• **WHAT YOU HAVE TO DO**: All of the data below is to be repeated exactly, except for the pictures.

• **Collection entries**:
● ● ● ● ● ● ●

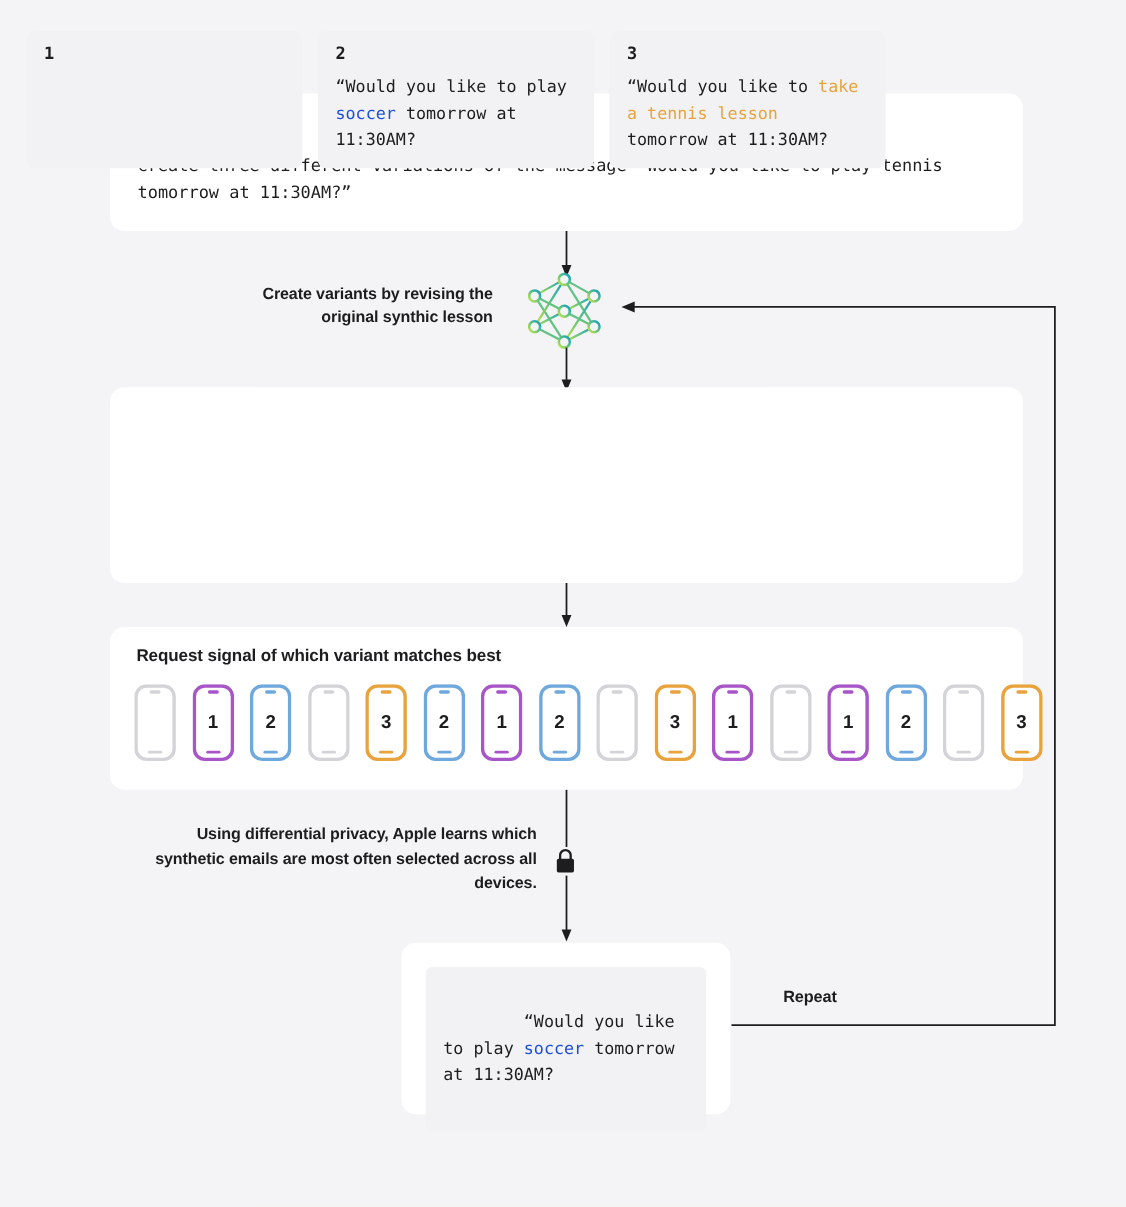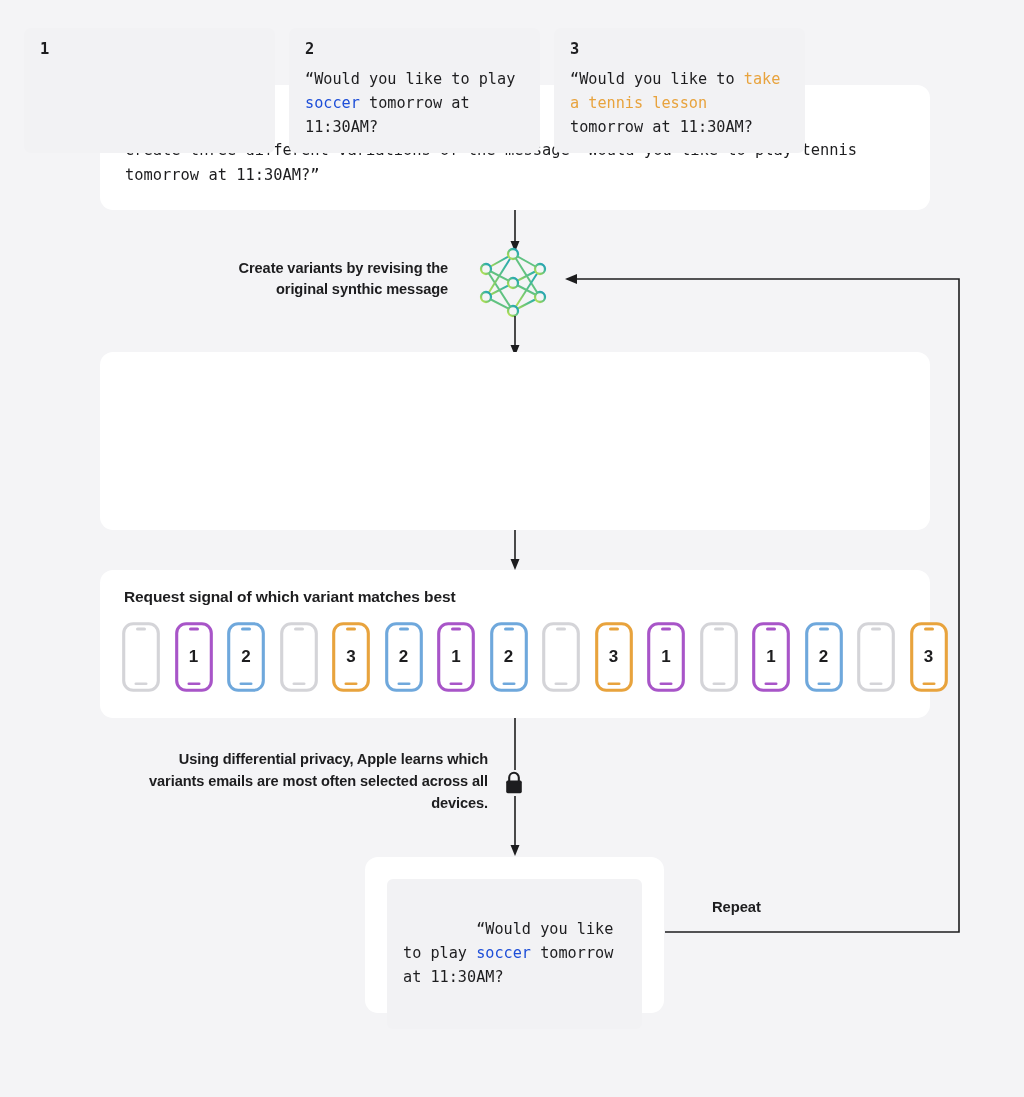--- a/index.html
+++ b/index.html
@@ -182,21 +182,21 @@
   <div class="panel" id="prompt-panel">
     <div class="panel-heading">Prompt</div>
     <div class="mono" id="prompt-text">Create three different variations of the message “Would you like to play tennis tomorrow at 11:30AM?”</div>
   </div>
 
   <svg class="arrow-svg" style="left:505px; top:210px;" width="20" height="44">
     <line x1="10" y1="0" x2="10" y2="33" stroke="#1d1d1f" stroke-width="1.6"></line>
     <polygon points="10,42 5.5,31 14.5,31" fill="#1d1d1f"></polygon>
   </svg>
 
-  <div id="nn-label">Create variants by revising the original synthic message</div>
+  <div id="nn-label">Create variants by revising the original synthic lesson</div>
 
   <div id="nn-icon">
     <svg width="70" height="72" viewBox="0 0 70 72">
       <defs>
         <linearGradient id="nnGrad" x1="0" y1="1" x2="1" y2="0">
           <stop offset="0%" stop-color="#c6e84f"></stop>
           <stop offset="35%" stop-color="#7ecb6a"></stop>
           <stop offset="70%" stop-color="#3ab6a0"></stop>
           <stop offset="100%" stop-color="#1a96bd"></stop>
         </linearGradient>
@@ -383,21 +383,21 @@
           <rect x="12.5" y="60.5" width="13" height="2.6" rx="1.3" fill="#e8a33d"></rect>
         </svg>
         <div class="phone-num">3</div>
       </div>
     </div>
 
   <svg class="arrow-svg" style="left:505px; top:718px;" width="20" height="52">
     <line x1="10" y1="0" x2="10" y2="52" stroke="#1d1d1f" stroke-width="1.6"></line>
   </svg>
 
-  <div id="dp-label">Using differential privacy, Apple learns which variants emails are most often selected across all devices.</div>
+  <div id="dp-label">Using differential privacy, Apple learns which synthetic emails are most often selected across all devices.</div>
 
   <div id="lock-icon">
     <svg width="22" height="26" viewBox="0 0 22 26">
       <path d="M6.2 11 V7.6 a4.8 4.8 0 0 1 9.6 0 V11" fill="none" stroke="#1d1d1f" stroke-width="2.1"></path>
       <rect x="3.2" y="10.6" width="15.6" height="12.6" rx="1.6" fill="#1d1d1f"></rect>
     </svg>
   </div>
 
   <svg class="arrow-svg" style="left:505px; top:796px;" width="20" height="62">
     <line x1="10" y1="0" x2="10" y2="51" stroke="#1d1d1f" stroke-width="1.6"></line>

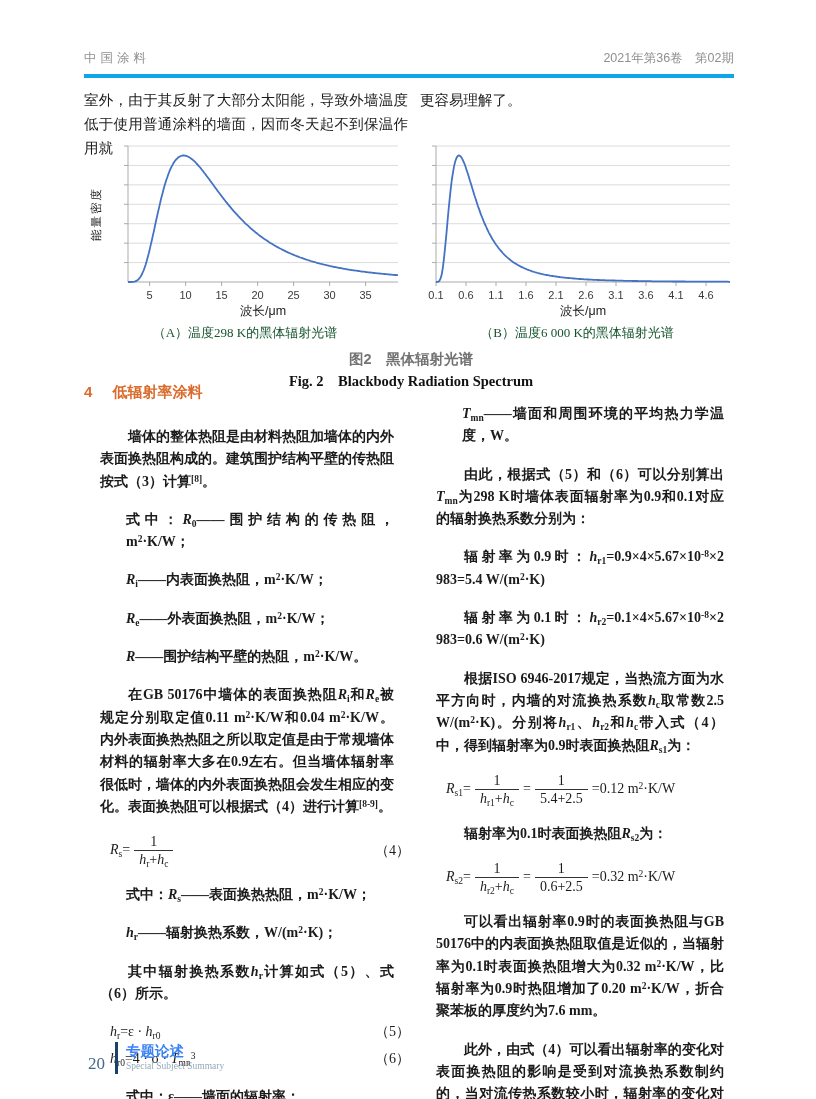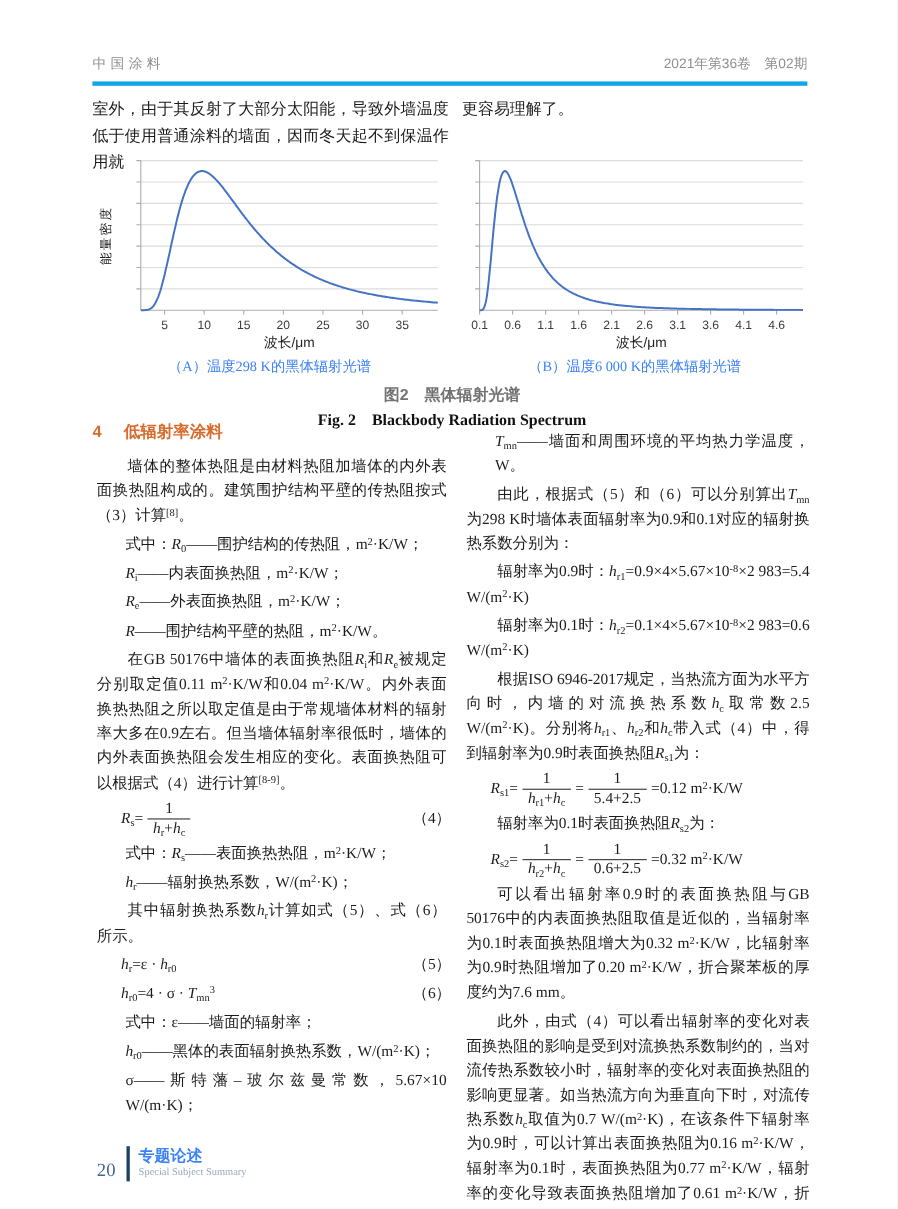--- a/index.html
+++ b/index.html
@@ -11,33 +11,33 @@
           font-family:"Liberation Sans","DejaVu Sans",sans-serif;font-size:12.5px;color:#8f8f8f;}
   .header .journal{letter-spacing:4px;}
   
   .intro-left{position:absolute;left:84px;top:88px;width:324px;font-size:14.5px;line-height:24px;text-align:justify;}
   .intro-right{position:absolute;left:420px;top:88px;width:318px;font-size:14.5px;line-height:24px;}
   
   .figure{position:absolute;left:84px;top:140px;width:654px;}
   .charts-row{display:flex;justify-content:space-between;}
   .chart-box{width:322px;}
   .chart-box svg{display:block;}
-  .chart-caption{text-align:center;font-size:13px;color:#3b82f6;margin-top:2px;}
+  .chart-caption{text-align:center;font-size:13px;color:#14532d;margin-top:2px;}
   .fig-caption-zh{text-align:center;font-weight:bold;font-size:14.5px;margin-top:8px;
                   font-family:"Liberation Sans","DejaVu Sans",sans-serif;color:#737373;}
   .fig-caption-en{text-align:center;font-weight:bold;font-size:14.5px;margin-top:3px;color:#111;}
   
   .section-heading{position:absolute;left:84px;top:383px;color:#d96c2c;font-weight:bold;font-size:15px;
                    font-family:"Liberation Sans","DejaVu Sans",sans-serif;}
   .section-heading .sec-num{margin-right:16px;}
   
   .col{position:absolute;font-size:14px;line-height:22.3px;text-align:justify;}
   .col-left{left:84px;top:410px;width:326px;}
   .col-right{left:420px;top:387px;width:320px;}
-  .para{margin:4px;text-indent:2em;}
+  .para{margin:16px;text-indent:2em;font-weight:bold;}
   .para.noindent{text-indent:0;padding-left:26px;}
   sub{font-size:9.5px;vertical-align:-3px;line-height:0;}
   sup{font-size:9.5px;vertical-align:4px;line-height:0;}
   i{font-family:"Liberation Serif","DejaVu Serif",serif;}
   
   .eq{display:flex;align-items:center;padding-left:26px;margin:4px 0;}
   .eq-num{margin-left:auto;}
   .frac{display:inline-block;vertical-align:middle;text-align:center;margin:0 4px;}
   .frac .fr-num{display:block;line-height:16px;padding:0 5px;}
   .frac .fr-den{display:block;line-height:17px;padding:0 5px;border-top:1px solid #333;}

● ● ● ● ● ● ●

• **SOLUTION FOR THIS PROBLEM**:
--- a/index.html
+++ b/index.html
@@ -182,21 +182,21 @@
   <div class="panel" id="prompt-panel">
     <div class="panel-heading">Prompt</div>
     <div class="mono" id="prompt-text">Create three different variations of the message “Would you like to play tennis tomorrow at 11:30AM?”</div>
   </div>
 
   <svg class="arrow-svg" style="left:505px; top:210px;" width="20" height="44">
     <line x1="10" y1="0" x2="10" y2="33" stroke="#1d1d1f" stroke-width="1.6"></line>
     <polygon points="10,42 5.5,31 14.5,31" fill="#1d1d1f"></polygon>
   </svg>
 
-  <div id="nn-label">Create variants by revising the original synthic message</div>
+  <div id="nn-label">Create variants by revising the original synthic lesson</div>
 
   <div id="nn-icon">
     <svg width="70" height="72" viewBox="0 0 70 72">
       <defs>
         <linearGradient id="nnGrad" x1="0" y1="1" x2="1" y2="0">
           <stop offset="0%" stop-color="#c6e84f"></stop>
           <stop offset="35%" stop-color="#7ecb6a"></stop>
           <stop offset="70%" stop-color="#3ab6a0"></stop>
           <stop offset="100%" stop-color="#1a96bd"></stop>
         </linearGradient>
@@ -383,21 +383,21 @@
           <rect x="12.5" y="60.5" width="13" height="2.6" rx="1.3" fill="#e8a33d"></rect>
         </svg>
         <div class="phone-num">3</div>
       </div>
     </div>
 
   <svg class="arrow-svg" style="left:505px; top:718px;" width="20" height="52">
     <line x1="10" y1="0" x2="10" y2="52" stroke="#1d1d1f" stroke-width="1.6"></line>
   </svg>
 
-  <div id="dp-label">Using differential privacy, Apple learns which variants emails are most often selected across all devices.</div>
+  <div id="dp-label">Using differential privacy, Apple learns which synthetic emails are most often selected across all devices.</div>
 
   <div id="lock-icon">
     <svg width="22" height="26" viewBox="0 0 22 26">
       <path d="M6.2 11 V7.6 a4.8 4.8 0 0 1 9.6 0 V11" fill="none" stroke="#1d1d1f" stroke-width="2.1"></path>
       <rect x="3.2" y="10.6" width="15.6" height="12.6" rx="1.6" fill="#1d1d1f"></rect>
     </svg>
   </div>
 
   <svg class="arrow-svg" style="left:505px; top:796px;" width="20" height="62">
     <line x1="10" y1="0" x2="10" y2="51" stroke="#1d1d1f" stroke-width="1.6"></line>

--- a/index.html
+++ b/index.html
@@ -11,33 +11,33 @@
           font-family:"Liberation Sans","DejaVu Sans",sans-serif;font-size:12.5px;color:#8f8f8f;}
   .header .journal{letter-spacing:4px;}
   
   .intro-left{position:absolute;left:84px;top:88px;width:324px;font-size:14.5px;line-height:24px;text-align:justify;}
   .intro-right{position:absolute;left:420px;top:88px;width:318px;font-size:14.5px;line-height:24px;}
   
   .figure{position:absolute;left:84px;top:140px;width:654px;}
   .charts-row{display:flex;justify-content:space-between;}
   .chart-box{width:322px;}
   .chart-box svg{display:block;}
-  .chart-caption{text-align:center;font-size:13px;color:#3b82f6;margin-top:2px;}
+  .chart-caption{text-align:center;font-size:13px;color:#14532d;margin-top:2px;}
   .fig-caption-zh{text-align:center;font-weight:bold;font-size:14.5px;margin-top:8px;
                   font-family:"Liberation Sans","DejaVu Sans",sans-serif;color:#737373;}
   .fig-caption-en{text-align:center;font-weight:bold;font-size:14.5px;margin-top:3px;color:#111;}
   
   .section-heading{position:absolute;left:84px;top:383px;color:#d96c2c;font-weight:bold;font-size:15px;
                    font-family:"Liberation Sans","DejaVu Sans",sans-serif;}
   .section-heading .sec-num{margin-right:16px;}
   
   .col{position:absolute;font-size:14px;line-height:22.3px;text-align:justify;}
   .col-left{left:84px;top:410px;width:326px;}
   .col-right{left:420px;top:387px;width:320px;}
-  .para{margin:4px;text-indent:2em;}
+  .para{margin:16px;text-indent:2em;font-weight:bold;}
   .para.noindent{text-indent:0;padding-left:26px;}
   sub{font-size:9.5px;vertical-align:-3px;line-height:0;}
   sup{font-size:9.5px;vertical-align:4px;line-height:0;}
   i{font-family:"Liberation Serif","DejaVu Serif",serif;}
   
   .eq{display:flex;align-items:center;padding-left:26px;margin:4px 0;}
   .eq-num{margin-left:auto;}
   .frac{display:inline-block;vertical-align:middle;text-align:center;margin:0 4px;}
   .frac .fr-num{display:block;line-height:16px;padding:0 5px;}
   .frac .fr-den{display:block;line-height:17px;padding:0 5px;border-top:1px solid #333;}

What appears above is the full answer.